I didn’t stop there.

With a savage twist of my face I pushed further, waiting until the body stilled beneath me, until I could be sure that the last of his life had bled out.

Those heels slowly stopped kicking against the earth, that body’s muscles twitching beneath my own until they didn’t . . . until everything was still save for the ragged rise and fall of my chest.

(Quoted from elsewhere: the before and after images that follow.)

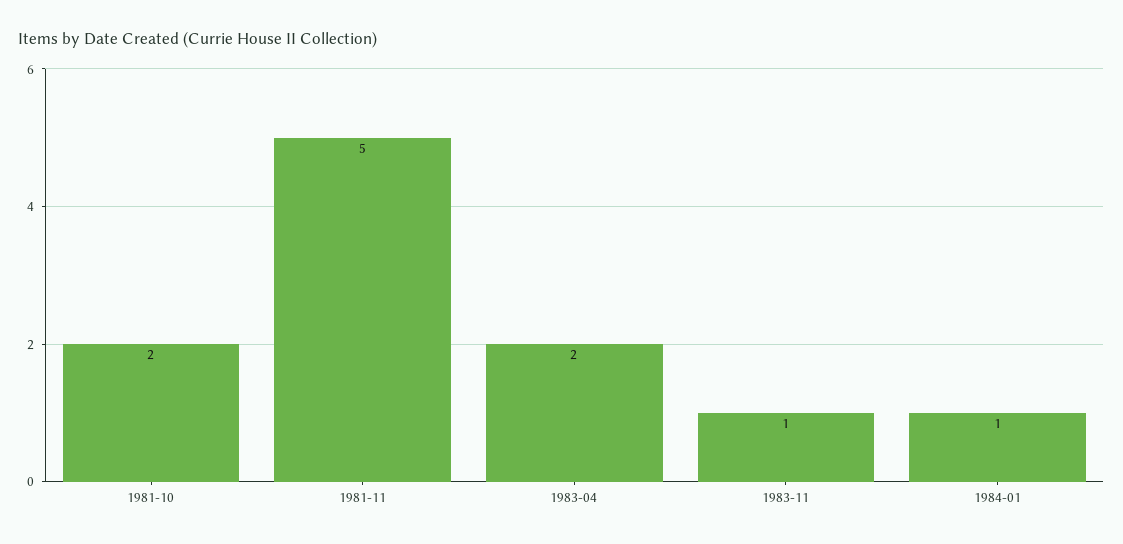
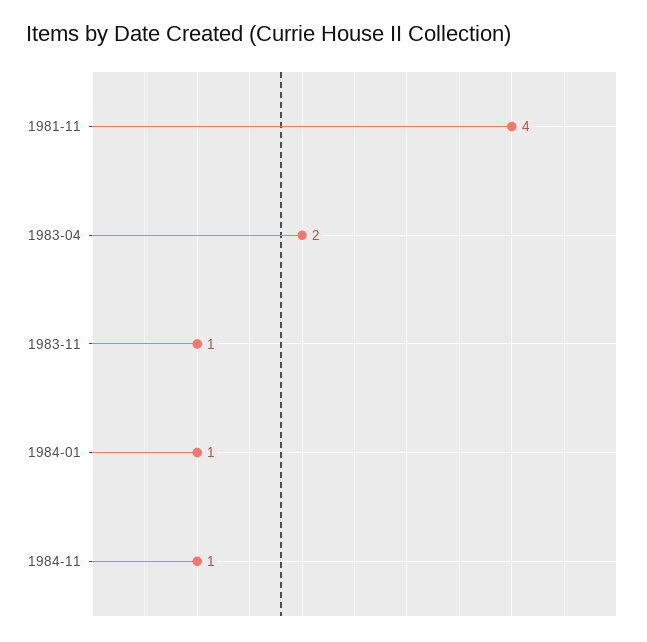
1981-10: 2 -> none
1981-11: 5 -> 4
1984-11: none -> 1

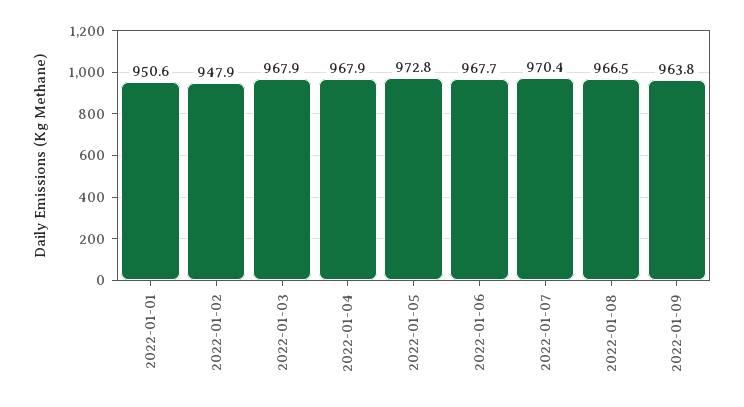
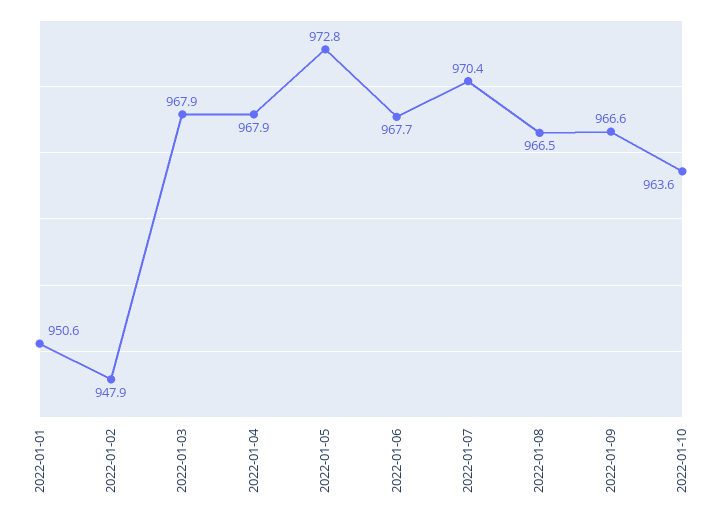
2022-01-09: 963.8 -> 966.6
2022-01-10: none -> 963.6

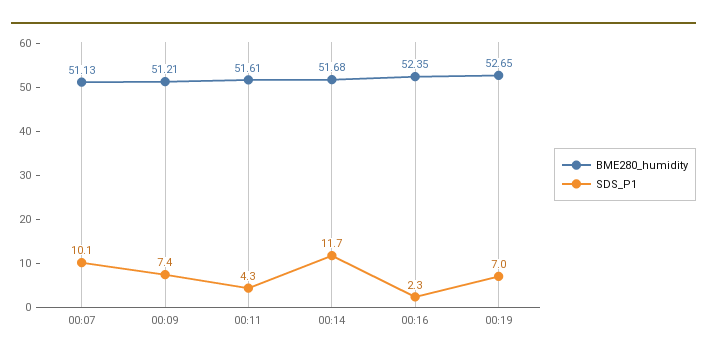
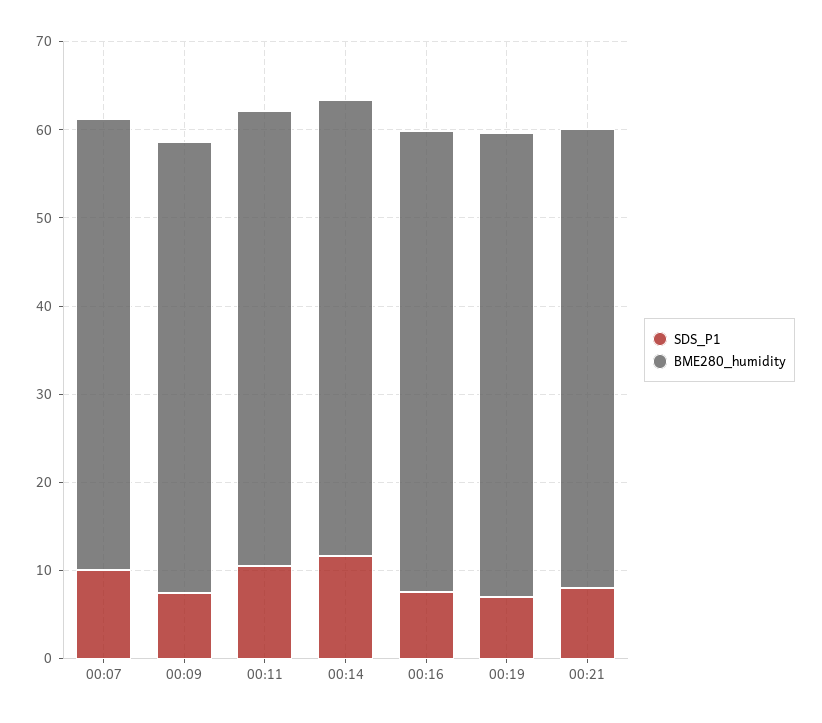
SDS_P1, 00:11: 4.3 -> 10
SDS_P1, 00:16: 2.3 -> 8
SDS_P1, 00:21: none -> 8
BME280_humidity, 00:21: none -> 52

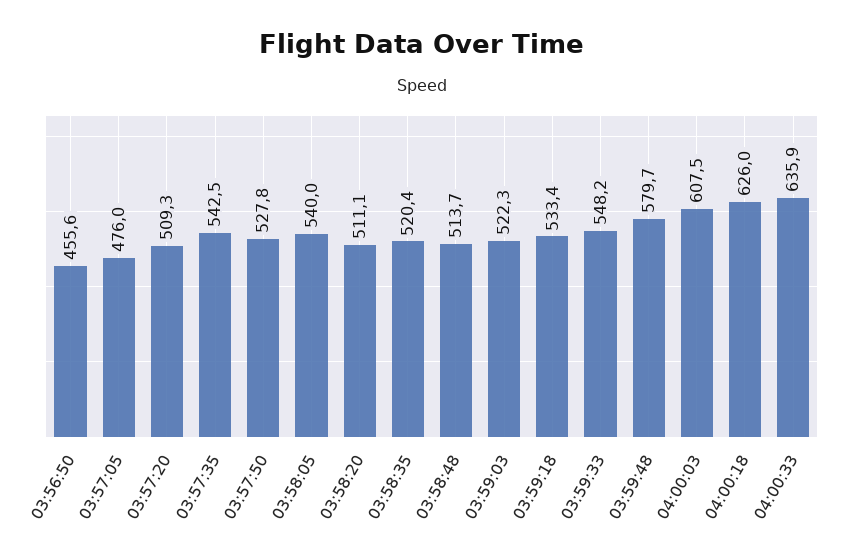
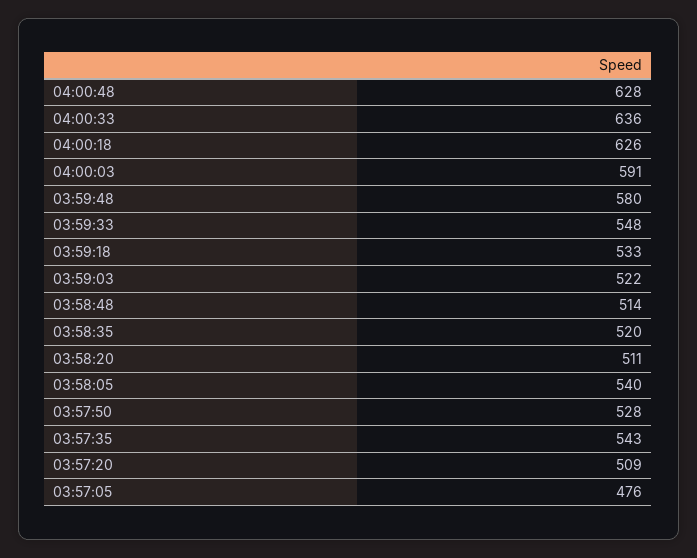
03:56:50: 455.6 -> none
04:00:03: 607.5 -> 591
04:00:48: none -> 628

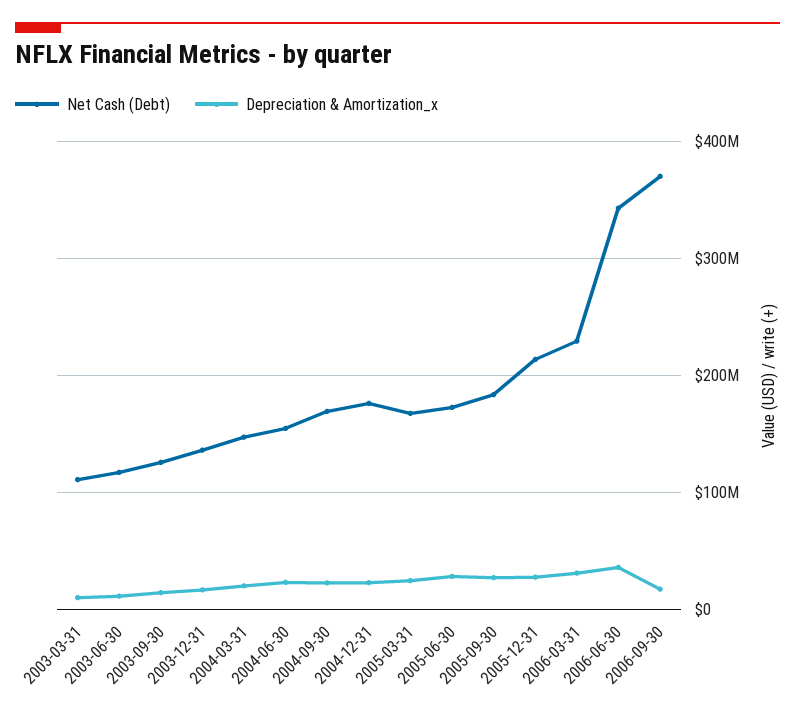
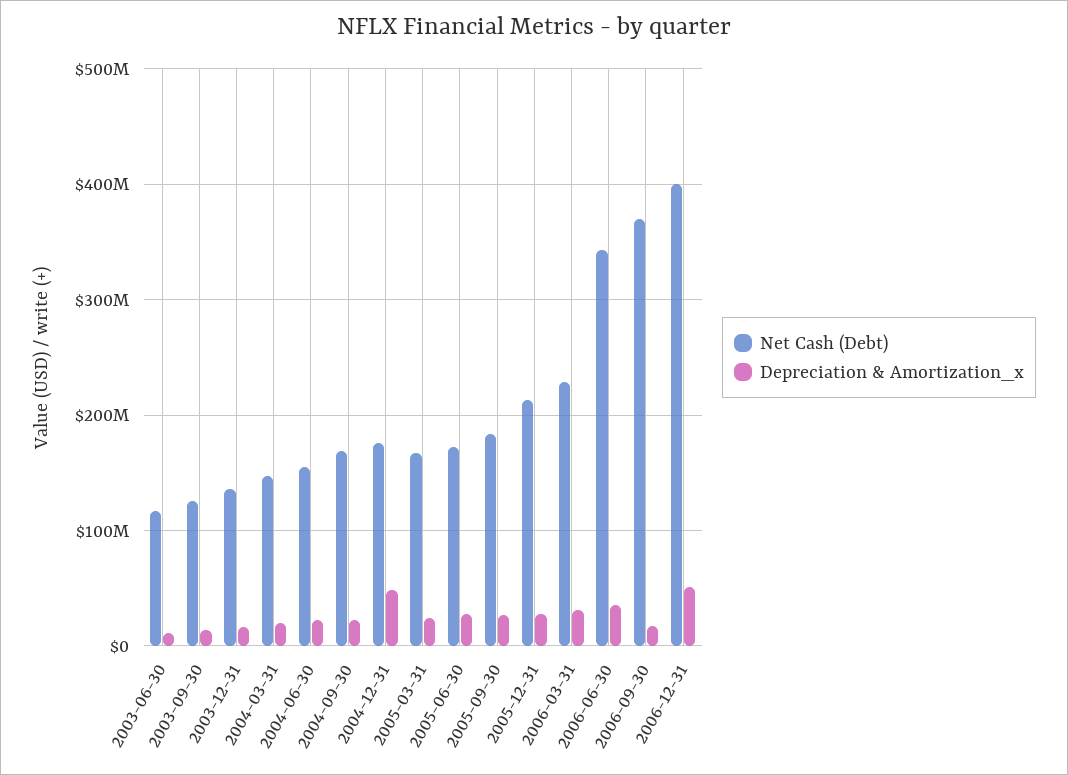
Net Cash (Debt), 2003-03-31: 110000000 -> none
Depreciation & Amortization_x, 2003-03-31: 10000000 -> none
Depreciation & Amortization_x, 2004-12-31: 20000000 -> 50000000
Net Cash (Debt), 2006-12-31: none -> 400000000
Depreciation & Amortization_x, 2006-12-31: none -> 50000000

Until I was the only living thing left in that glade.

I pulled back from him slowly, lifting to my feet and half stumbling back as I regained control of my breathing.

The earth beneath his heels was gouged, with mud where grass had been, and chunks of earth disturbed around it. His hands were half buried into the ground where they had tried clawing their way down from the pain, and the blood dripping down his sightless eyes almost made him appear to be crying.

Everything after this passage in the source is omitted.